Song by The Moody Blues

from the album Every Good Boy Deserves Favour
- Released: 23 July 1971
- Recorded: January–March 1971
- Length: 4:40
- Label: Threshold
- Songwriter(s): Justin Hayward; John Lodge; Mike Pinder; Ray Thomas; Graeme Edge;
- Producer(s): Tony Clarke

Official audio
- "Procession" on YouTube

= Procession (The Moody Blues song) =

"Procession" is a 1971 song by the Moody Blues and is the opening track of their album Every Good Boy Deserves Favour. It is the only song to have been co-written by all five members of the band.

"Procession" is one of the first commercial songs to make use of electronic drums.

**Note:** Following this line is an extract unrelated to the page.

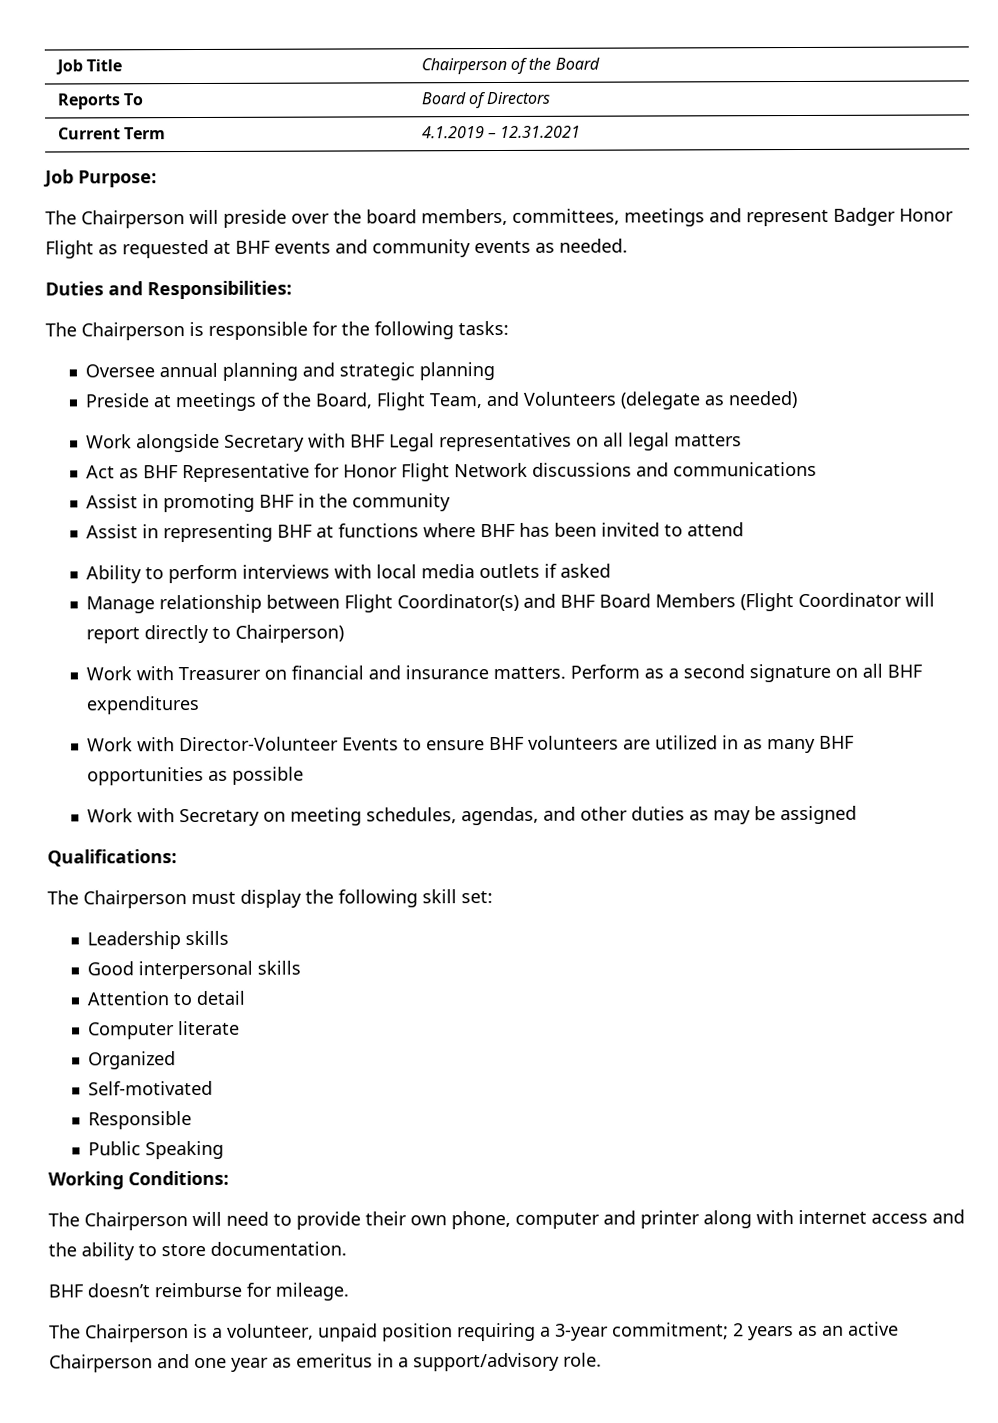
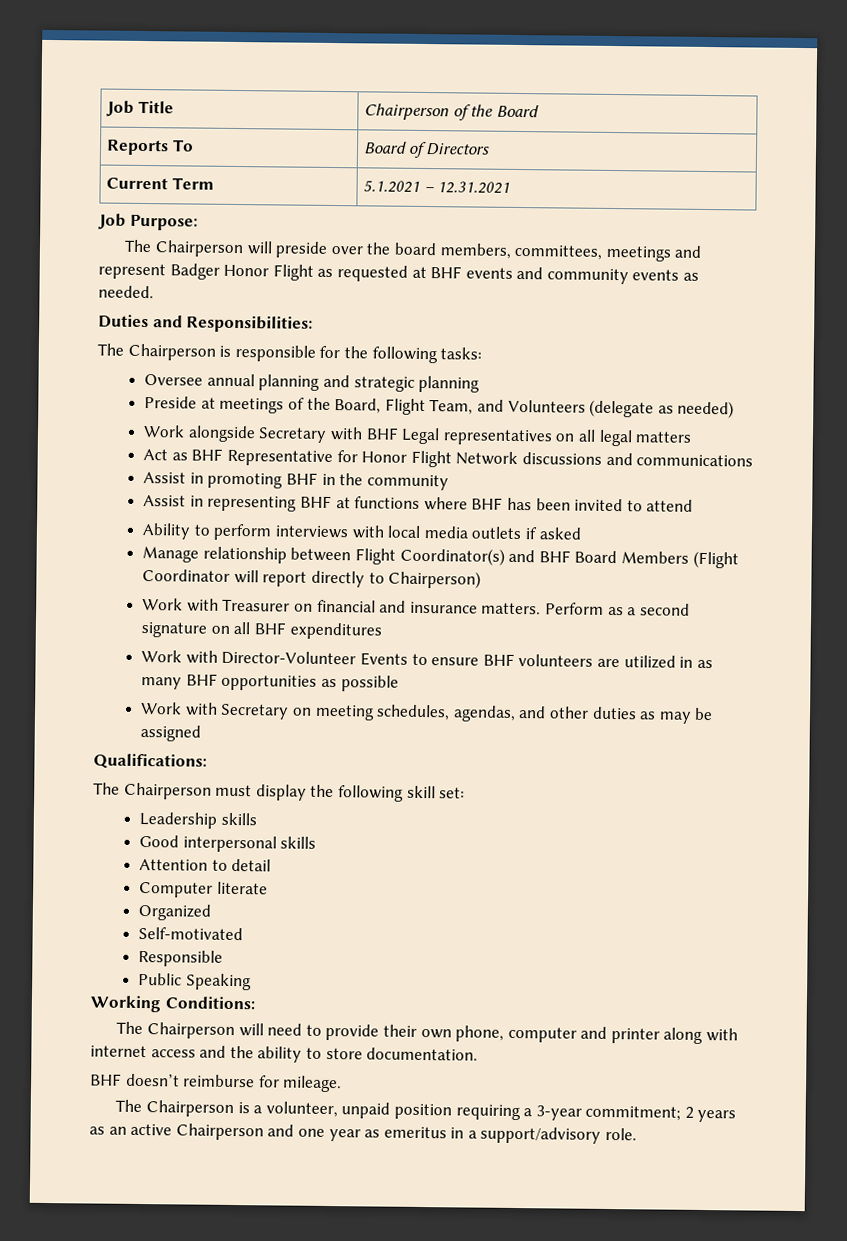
- Current Term | 4.1.2019 – 12.31.2021
+ Current Term | 5.1.2021 – 12.31.2021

The instrument in question was a custom drum synth developed by Moody Blues drummer Graeme Edge and Sussex University professor Brian Groves.

"Procession" is an instrumental song, with the exception of three words (two spoken and one sung): "desolation", "creation", and "communication". These words, as well as other words ending in "-ation", also appear on the album track "One More Time to Live."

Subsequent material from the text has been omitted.